:: Dataset extract ::
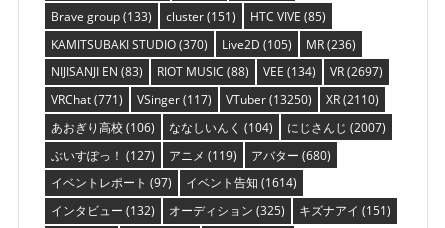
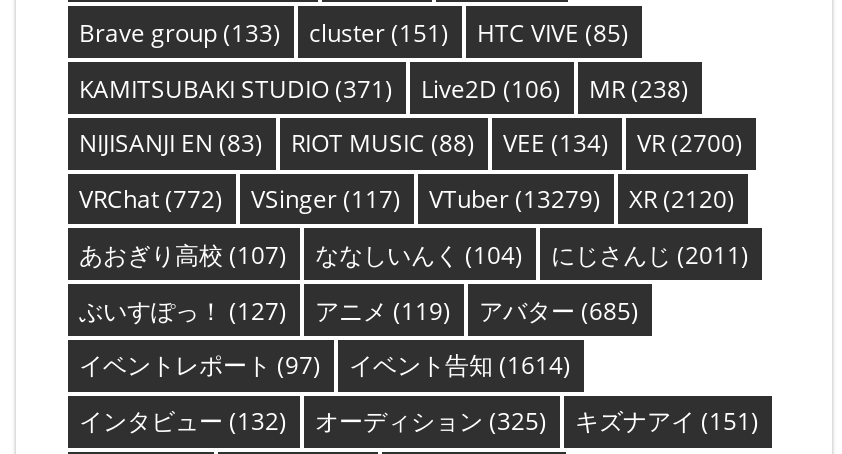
- KAMITSUBAKI STUDIO (370)
+ KAMITSUBAKI STUDIO (371)

- Live2D (105)
+ Live2D (106)

- MR (236)
+ MR (238)

- NIJISANJI EN (83) RIOT MUSIC (88) VEE (134) VR (2697)
+ NIJISANJI EN (83) RIOT MUSIC (88) VEE (134) VR (2700)

- VRChat (771)
+ VRChat (772)

- VTuber (13250)
+ VTuber (13279)

- XR (2110)
+ XR (2120)

- あおぎり高校(106)
+ あおぎり高校(107)

- にじさんじ(2007)
+ にじさんじ(2011)

- ぶいすぽっ！(127) アニメ(119) アバター(680)
+ ぶいすぽっ！(127) アニメ(119) アバター(685)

:: Required action ::
Please copy the data shown above, line by line and exactly, omitting the images.

:: Output for this task ::
- KAMITSUBAKI STUDIO (370)
+ KAMITSUBAKI STUDIO (371)

- Live2D (105)
+ Live2D (106)

- MR (236)
+ MR (238)

- NIJISANJI EN (83) RIOT MUSIC (88) VEE (134) VR (2697)
+ NIJISANJI EN (83) RIOT MUSIC (88) VEE (134) VR (2700)

- VRChat (771)
+ VRChat (772)

- VTuber (13250)
+ VTuber (13279)

- XR (2110)
+ XR (2120)

- あおぎり高校(106)
+ あおぎり高校(107)

- にじさんじ(2007)
+ にじさんじ(2011)

- ぶいすぽっ！(127) アニメ(119) アバター(680)
+ ぶいすぽっ！(127) アニメ(119) アバター(685)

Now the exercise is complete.